Why policy limit discovery matters
Before diving into specific states, it’s useful to understand why policy limit discovery is important:
Knowing the policy limits can give a claimant a clearer understanding of the maximum recovery available from the insurance component of a claim, which may influence whether to settle or push for litigation.
For insurers and insureds, non-disclosure (or delayed disclosure) of policy limits may lead to allegations of bad faith, if the insurer later fails to settle a case within policy limits and a plaintiff obtains an excess verdict.
In litigation, policy limits may become discoverable through standard civil-procedure discovery rules (interrogatories, requests for production, depositions), but the timing, scope, and whether pre-suit disclosure is mandatory depend heavily on state law.
Key state illustrations
While a complete state-by-state breakdown would be very lengthy, the following states illustrate a spectrum of approaches — from strong statutory disclosure obligations to minimal pre-suit duties.
California
In California, pre-suit disclosure of Policy Limit Discovery is generally not required under statute; however, courts have held that once a request is made, the insurer must take prompt action. The Insurance Information and Privacy Protection Act (Cal. Ins. Code § 791.13(a)) treats policy term information as private, and a carrier may only release policy-limit information with the insured’s written consent.

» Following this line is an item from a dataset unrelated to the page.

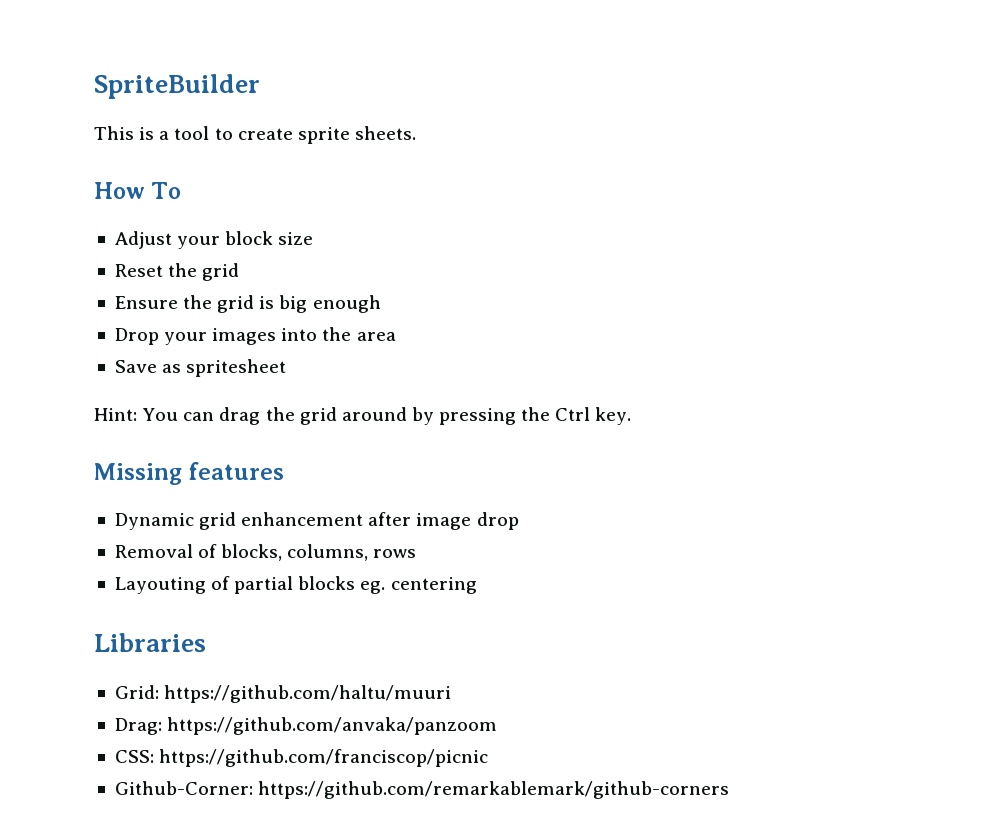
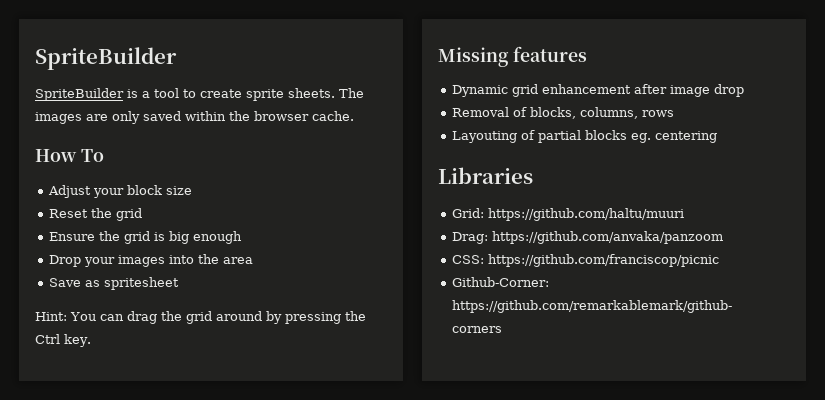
[94,126,134,140] This -> [35,88,124,101] SpriteBuilder
(416, 133) none -> [339,88,364,98] [35,111,354,124] The images are only saved within the browser cache.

Nevertheless, if the insurer refuses to disclose and an excess judgment results, the insurer may face bad-faith liability.
Florida
Florida imposes a statutory duty for insurers to disclose policy information, including limits, upon request of the claimant, even pre-suit. Under Fla. Stat. § 627.4137 the insurer must provide a complete copy of the policy, disclose the limits, and known defenses.
Connecticut
Connecticut law provides that when a claimant submits a written request after a motor-vehicle accident, the insurer must disclose the insured’s private passenger automobile liability policy limits within 30 days. Conn. Gen. Stat. § 38a-335a.
Colorado
Colorado adopted a relatively new statute (effective January 1, 2020) requiring disclosure of liability policy limits upon written request by a claimant or the claimant’s attorney. C.R.S. § 10-3-1117(2). The insurer must provide the name of the insurer, the insured, the policy limits, and a complete copy of the policy (including endorsements) within 30 days.
New Jersey
New Jersey expanded its pre-suit disclosure statute in 2022. Under N.J.S.A. 39:6B-1.1 (effective October 4, 2022), insurers must, upon written request from a New Jersey-licensed attorney, disclose policy limits of all applicable policies (including umbrella or excess) within 30 days.
Idaho
Idaho represents the opposite end of the spectrum: there is no pre-suit statutory duty for insurers to disclose policy limits. Courts have held that prior to filing suit, the limits are not required to be revealed.
Patterns and important distinctions
From the examples above and broader research, several patterns and important distinctions emerge:
Pre-suit vs. post-suit: Many states tie disclosure obligations to the initiation of litigation (i.e., once a lawsuit has been filed). Others impose duties even before suit is filed (pre-suit) when certain conditions are met.
Statute vs. case law: Some states have explicit statutes requiring disclosure; in others, the rules are developed via judicial decisions in discovery or bad-faith contexts.
Scope of disclosure: Even when disclosure is mandated, the required information can vary: e.g., full policy document, policy limits only, umbrella/excess policies, identity of insurer, etc.
Triggering conditions: Statutes may require a written request with specific details (accident date, tortfeasor name, medical records, bills) to trigger the insurer’s obligation.
Penalties or remedies: In some states, failure to comply may yield statutory penalties, attorney’s fees, or exposure to bad-faith claims. For example, Colorado’s statute allows for penalties of $100 per day plus attorney’s fees.
Practical-use chart (select states)
Strategy considerations for claimants and insurers
For claimants/attorneys
Determine early whether your jurisdiction requires pre-suit disclosure. If it does, prepare a compliant written request (typically including accident date, identity of insured, accident report, medical bills, claim number). Failure to make a proper request may forfeit rights.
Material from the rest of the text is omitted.